REQUIRED WORK
The answer must consist of every line from the data that holds the string "bodies".

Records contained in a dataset
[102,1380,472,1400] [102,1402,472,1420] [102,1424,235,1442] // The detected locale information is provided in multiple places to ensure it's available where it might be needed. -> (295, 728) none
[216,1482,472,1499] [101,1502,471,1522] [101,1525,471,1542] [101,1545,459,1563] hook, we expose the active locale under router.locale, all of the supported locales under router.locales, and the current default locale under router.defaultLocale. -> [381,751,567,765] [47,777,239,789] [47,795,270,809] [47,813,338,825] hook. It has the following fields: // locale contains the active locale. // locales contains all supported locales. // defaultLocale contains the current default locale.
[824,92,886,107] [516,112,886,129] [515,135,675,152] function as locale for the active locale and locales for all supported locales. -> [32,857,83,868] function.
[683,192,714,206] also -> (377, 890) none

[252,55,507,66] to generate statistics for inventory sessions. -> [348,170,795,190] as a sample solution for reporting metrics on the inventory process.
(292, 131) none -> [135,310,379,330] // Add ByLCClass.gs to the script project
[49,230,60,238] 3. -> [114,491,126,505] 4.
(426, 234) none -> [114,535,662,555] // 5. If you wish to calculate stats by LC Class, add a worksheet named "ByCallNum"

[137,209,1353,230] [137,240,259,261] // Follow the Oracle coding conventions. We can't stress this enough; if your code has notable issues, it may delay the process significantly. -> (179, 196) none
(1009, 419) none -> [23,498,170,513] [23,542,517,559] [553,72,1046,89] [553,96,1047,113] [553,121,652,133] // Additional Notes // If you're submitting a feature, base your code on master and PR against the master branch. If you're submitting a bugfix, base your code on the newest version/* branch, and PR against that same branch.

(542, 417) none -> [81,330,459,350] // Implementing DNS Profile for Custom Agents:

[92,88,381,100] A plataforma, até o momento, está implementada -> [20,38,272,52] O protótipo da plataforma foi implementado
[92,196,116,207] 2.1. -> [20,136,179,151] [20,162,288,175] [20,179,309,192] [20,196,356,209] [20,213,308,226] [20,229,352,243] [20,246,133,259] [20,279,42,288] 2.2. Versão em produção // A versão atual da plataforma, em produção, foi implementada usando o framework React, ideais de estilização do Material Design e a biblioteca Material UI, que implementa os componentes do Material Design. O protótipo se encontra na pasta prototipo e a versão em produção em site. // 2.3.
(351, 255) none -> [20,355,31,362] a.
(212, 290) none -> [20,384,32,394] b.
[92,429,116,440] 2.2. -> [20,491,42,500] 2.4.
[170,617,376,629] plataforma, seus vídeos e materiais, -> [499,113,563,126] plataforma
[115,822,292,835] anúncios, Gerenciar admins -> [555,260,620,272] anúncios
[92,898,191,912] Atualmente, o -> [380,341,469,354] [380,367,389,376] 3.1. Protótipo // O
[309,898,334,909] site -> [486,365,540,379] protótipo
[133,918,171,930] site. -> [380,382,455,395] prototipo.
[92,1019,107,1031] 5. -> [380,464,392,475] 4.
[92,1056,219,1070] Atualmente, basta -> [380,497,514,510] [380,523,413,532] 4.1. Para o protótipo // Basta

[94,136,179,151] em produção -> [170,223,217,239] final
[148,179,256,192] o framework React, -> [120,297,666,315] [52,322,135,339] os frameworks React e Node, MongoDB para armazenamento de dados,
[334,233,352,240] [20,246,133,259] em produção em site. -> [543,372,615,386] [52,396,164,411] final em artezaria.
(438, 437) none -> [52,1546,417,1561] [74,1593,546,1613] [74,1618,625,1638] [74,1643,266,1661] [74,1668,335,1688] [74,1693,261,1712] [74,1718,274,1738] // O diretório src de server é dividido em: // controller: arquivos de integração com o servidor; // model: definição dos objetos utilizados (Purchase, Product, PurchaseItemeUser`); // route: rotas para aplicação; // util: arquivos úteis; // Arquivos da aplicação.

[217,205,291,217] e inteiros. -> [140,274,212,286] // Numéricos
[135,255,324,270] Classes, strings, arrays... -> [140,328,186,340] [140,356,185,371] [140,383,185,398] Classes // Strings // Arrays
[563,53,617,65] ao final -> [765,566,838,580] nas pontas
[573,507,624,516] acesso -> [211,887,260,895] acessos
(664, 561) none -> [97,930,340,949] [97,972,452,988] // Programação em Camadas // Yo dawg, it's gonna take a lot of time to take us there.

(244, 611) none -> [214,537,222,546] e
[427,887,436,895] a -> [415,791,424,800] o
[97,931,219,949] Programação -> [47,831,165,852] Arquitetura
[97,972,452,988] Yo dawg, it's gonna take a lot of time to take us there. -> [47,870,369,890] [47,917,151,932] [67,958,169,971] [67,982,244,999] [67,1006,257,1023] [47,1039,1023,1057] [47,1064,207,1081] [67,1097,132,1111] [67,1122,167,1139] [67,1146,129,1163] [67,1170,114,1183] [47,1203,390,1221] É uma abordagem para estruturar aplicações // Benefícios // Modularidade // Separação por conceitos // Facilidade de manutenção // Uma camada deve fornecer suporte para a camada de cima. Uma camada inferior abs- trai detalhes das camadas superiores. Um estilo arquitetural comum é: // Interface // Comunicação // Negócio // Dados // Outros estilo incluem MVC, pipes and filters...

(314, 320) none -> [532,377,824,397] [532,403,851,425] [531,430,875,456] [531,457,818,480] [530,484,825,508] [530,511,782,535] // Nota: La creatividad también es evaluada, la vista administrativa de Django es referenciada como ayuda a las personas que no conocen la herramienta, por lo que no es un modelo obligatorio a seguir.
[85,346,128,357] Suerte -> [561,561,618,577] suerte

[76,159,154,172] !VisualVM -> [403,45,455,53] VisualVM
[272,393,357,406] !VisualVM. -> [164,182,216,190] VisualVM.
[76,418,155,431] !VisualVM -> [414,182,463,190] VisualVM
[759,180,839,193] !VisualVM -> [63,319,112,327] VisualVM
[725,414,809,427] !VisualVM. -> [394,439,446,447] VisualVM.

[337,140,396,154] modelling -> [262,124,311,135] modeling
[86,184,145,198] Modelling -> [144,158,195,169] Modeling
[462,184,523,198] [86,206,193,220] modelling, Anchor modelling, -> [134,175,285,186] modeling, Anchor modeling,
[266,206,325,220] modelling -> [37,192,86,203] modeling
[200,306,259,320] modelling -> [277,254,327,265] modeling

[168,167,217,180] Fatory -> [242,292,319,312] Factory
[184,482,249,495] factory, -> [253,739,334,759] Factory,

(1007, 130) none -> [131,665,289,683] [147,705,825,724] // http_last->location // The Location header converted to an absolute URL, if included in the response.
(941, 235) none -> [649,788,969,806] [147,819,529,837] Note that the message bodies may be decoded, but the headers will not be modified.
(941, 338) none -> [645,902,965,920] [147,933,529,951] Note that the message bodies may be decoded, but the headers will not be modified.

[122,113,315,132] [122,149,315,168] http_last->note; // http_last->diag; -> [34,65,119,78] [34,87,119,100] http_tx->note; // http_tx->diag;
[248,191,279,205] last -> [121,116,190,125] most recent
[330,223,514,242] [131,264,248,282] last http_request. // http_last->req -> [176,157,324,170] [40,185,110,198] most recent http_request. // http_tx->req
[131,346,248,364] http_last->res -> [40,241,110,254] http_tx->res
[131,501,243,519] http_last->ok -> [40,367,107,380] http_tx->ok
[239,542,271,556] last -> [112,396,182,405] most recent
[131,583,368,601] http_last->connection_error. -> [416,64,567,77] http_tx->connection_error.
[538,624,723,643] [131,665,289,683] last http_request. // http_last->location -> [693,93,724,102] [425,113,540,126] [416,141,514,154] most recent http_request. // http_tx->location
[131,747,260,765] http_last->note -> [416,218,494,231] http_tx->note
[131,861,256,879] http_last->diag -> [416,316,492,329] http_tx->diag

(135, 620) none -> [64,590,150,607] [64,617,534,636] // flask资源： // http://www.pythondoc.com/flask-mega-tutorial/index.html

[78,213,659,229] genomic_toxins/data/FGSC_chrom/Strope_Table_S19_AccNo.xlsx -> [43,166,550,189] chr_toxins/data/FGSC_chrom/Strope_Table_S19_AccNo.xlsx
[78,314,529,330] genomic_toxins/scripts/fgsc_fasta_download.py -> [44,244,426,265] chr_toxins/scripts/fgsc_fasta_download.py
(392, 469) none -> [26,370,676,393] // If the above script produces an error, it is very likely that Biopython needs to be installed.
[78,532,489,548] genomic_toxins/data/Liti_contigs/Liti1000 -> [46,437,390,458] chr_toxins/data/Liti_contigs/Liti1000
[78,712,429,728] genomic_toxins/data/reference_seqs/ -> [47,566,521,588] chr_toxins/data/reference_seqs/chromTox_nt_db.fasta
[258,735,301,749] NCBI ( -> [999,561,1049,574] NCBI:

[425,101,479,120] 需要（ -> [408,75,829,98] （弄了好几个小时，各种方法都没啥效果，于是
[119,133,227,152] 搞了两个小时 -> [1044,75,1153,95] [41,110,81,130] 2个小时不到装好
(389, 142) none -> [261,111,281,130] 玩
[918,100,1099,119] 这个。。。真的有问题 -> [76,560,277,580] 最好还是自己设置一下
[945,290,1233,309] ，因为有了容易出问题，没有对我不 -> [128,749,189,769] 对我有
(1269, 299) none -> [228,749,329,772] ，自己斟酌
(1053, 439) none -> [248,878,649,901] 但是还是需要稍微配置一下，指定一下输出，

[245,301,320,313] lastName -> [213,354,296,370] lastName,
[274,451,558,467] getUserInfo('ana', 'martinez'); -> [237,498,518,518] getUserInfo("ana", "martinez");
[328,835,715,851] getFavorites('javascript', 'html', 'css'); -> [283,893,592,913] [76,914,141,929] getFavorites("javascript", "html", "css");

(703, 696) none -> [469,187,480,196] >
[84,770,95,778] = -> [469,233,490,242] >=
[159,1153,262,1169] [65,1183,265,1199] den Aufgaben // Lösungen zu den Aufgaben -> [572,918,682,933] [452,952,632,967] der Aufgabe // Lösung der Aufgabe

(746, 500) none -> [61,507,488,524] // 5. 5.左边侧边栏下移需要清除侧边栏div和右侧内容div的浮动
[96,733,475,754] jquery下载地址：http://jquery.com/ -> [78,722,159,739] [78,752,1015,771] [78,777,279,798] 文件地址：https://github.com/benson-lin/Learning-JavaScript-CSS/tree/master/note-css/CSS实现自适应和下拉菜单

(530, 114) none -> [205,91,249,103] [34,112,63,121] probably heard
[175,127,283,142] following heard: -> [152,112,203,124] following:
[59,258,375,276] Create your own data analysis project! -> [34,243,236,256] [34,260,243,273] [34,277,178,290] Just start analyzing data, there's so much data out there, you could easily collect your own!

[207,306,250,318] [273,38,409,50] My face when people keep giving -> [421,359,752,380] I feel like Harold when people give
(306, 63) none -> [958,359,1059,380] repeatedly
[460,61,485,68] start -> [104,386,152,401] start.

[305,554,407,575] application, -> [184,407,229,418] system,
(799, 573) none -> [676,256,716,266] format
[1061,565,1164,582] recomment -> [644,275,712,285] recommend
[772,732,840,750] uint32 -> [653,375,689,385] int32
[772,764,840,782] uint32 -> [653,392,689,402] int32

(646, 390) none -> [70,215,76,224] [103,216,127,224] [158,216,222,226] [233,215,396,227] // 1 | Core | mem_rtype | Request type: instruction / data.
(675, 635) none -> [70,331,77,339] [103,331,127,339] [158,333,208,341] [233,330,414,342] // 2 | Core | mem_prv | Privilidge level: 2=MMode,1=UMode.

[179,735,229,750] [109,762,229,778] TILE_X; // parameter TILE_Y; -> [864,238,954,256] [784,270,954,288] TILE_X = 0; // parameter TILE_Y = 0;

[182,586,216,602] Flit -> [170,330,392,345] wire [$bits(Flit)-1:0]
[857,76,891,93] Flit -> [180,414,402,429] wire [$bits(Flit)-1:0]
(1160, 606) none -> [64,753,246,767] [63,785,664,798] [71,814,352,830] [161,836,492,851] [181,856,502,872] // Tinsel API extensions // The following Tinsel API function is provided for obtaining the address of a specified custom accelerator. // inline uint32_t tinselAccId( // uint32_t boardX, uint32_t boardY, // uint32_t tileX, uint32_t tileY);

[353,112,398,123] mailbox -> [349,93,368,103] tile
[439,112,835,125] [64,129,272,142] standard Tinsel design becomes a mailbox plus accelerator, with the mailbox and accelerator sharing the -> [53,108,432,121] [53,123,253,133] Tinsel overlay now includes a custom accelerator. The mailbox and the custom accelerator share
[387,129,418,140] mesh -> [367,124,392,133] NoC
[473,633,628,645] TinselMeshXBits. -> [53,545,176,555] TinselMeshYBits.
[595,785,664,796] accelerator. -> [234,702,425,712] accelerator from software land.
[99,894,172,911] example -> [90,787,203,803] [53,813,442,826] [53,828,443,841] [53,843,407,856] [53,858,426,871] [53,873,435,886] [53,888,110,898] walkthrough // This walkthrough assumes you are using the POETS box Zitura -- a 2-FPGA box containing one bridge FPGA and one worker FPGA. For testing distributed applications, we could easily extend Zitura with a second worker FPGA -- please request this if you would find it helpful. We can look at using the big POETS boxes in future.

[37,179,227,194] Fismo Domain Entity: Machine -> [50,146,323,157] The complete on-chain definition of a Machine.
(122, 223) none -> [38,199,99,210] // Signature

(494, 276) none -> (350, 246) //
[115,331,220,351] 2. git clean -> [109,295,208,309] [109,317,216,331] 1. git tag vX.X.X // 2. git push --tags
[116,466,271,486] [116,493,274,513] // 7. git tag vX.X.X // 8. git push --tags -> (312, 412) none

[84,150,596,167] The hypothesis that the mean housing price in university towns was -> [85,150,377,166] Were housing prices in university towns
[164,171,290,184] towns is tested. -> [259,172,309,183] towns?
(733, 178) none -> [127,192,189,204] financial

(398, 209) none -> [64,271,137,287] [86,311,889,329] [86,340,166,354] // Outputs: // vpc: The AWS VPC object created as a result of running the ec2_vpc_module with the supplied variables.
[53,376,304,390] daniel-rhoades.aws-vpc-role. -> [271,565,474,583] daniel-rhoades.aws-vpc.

RESPONSE
(941, 235) none -> [649,788,969,806] [147,819,529,837] Note that the message bodies may be decoded, but the headers will not be modified.
(941, 338) none -> [645,902,965,920] [147,933,529,951] Note that the message bodies may be decoded, but the headers will not be modified.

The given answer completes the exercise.